那時上學也沒有校服,身上穿的衣裳多半是略破的舊衣,或者是城裏人捐贈的衣服,一穿就是一個星期,要到周五晚上回家才能換下,也隻有等到周五晚上回家才能吃上一頓新鮮的熱菜。

我生在那個特殊的年代,別無選擇,吃不好,穿不暖,睡不安,學不進,玩不興;所以,每個周五回家,成了我那時上學最開心的日子,好在家是最溫暖的世界;那段童年歲月,至今令我記憶猶新,終身難忘。

(第二節)

有一次,我背著一個星期的口糧(大米和酸酸菜)去上學,在經過寡婦李金鳳家院子前的路上時,李金鳳正在院子裏掃地,掃得唰唰唰直響,她看到我後,掃把一丟,喊道:“小陶,你等一下,我給你拿2個甜粑去學校吃”,然後她急急忙忙地向屋裏走去。

我說:“金鳳姐,我有吃的,不用拿”,說完,她已經走進屋裏了;於是,我不由自主地放慢腳步,大約過了2分鍾左右,她提著2個用白色油紙口袋裝好的甜粑,小跑追了上來。

頓時,她那對豐滿迷人的乳房不停地抖動著,看著讓人不知所措,我便停下腳步說:“金鳳姐,不用拿啊,你難道做很”,她說:“學校裏沒有什麼吃的,你拿去可以吃二頓”。
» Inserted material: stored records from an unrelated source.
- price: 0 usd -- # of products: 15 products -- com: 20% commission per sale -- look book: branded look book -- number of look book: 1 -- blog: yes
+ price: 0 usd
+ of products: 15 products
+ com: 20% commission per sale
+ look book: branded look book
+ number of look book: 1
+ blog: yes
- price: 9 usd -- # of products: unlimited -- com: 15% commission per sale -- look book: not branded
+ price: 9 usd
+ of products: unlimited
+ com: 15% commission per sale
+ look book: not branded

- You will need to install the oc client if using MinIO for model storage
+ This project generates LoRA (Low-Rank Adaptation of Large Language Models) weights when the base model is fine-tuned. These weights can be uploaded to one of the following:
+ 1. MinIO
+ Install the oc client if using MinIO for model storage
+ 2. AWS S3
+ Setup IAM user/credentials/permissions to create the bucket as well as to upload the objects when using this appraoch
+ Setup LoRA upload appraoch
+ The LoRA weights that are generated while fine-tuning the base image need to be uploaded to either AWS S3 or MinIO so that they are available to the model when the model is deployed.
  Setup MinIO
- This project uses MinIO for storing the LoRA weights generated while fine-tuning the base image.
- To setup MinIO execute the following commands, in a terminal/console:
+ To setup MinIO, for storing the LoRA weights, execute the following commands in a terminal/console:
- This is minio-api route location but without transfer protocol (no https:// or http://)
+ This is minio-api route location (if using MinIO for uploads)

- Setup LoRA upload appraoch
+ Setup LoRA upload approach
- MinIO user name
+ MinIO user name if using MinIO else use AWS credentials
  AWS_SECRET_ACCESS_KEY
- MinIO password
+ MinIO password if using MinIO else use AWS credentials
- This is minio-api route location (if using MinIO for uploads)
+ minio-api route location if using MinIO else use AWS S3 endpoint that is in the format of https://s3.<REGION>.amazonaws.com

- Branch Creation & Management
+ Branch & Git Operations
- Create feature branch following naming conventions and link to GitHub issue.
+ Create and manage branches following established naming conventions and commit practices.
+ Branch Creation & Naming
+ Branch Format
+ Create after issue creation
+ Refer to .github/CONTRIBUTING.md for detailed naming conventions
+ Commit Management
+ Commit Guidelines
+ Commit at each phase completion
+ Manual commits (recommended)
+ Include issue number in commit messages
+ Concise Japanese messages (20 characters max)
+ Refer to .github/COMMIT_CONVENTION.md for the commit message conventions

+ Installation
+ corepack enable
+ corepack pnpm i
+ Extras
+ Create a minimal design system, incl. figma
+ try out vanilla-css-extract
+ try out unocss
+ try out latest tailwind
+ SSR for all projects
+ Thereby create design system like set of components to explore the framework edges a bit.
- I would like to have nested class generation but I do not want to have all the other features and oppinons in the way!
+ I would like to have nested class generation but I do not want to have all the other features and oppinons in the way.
這時,我還聞到了甜粑的香味,說完她拉開我背大米的帆布包,裝進去並拉好後,微笑著對我說:“好好讀書,以後才有出息”,我急忙說:好,要得,周末回來了我幫你幹活”,她說:“好啊,路上小心點“,我說:“要得,我走了“。

那個年代,鄉下人想買點東西真是難,需要步行四五公裏,到鄉裏趕集才能買到,一去一來要花一天的時間,更惱火的是,有時候不是因為沒有錢,就是因為沒有貨。

有一回,李金鳳去趕集,鄰居王大媽讓她幫忙買兩包菠菜種子,走之前王大媽給了李金鳳30塊錢。

結果,晚上李金鳳趕集回來後,李金鳳對王大媽說:“今天街上沒有菠菜種子賣,我把30塊錢退給你”;王大媽原本計劃第二天種菜的,種子沒買到,計劃落空了。

在那時,鄉下人的生活不像城裏人的生活,想買啥就能買啥,想吃什麼就能買什麼。

當時在農村,人們的興趣愛好和娛樂活動也非常少,從某種意義上講,不是鄉親們沒有興趣愛好,也不是大家沒有娛樂細胞,而是當時人們生活在一個極其糟糕的特殊年代,根本就沒有條件、沒有環境、也沒有錢去娛樂和培養興趣愛好,你去哪裏娛樂?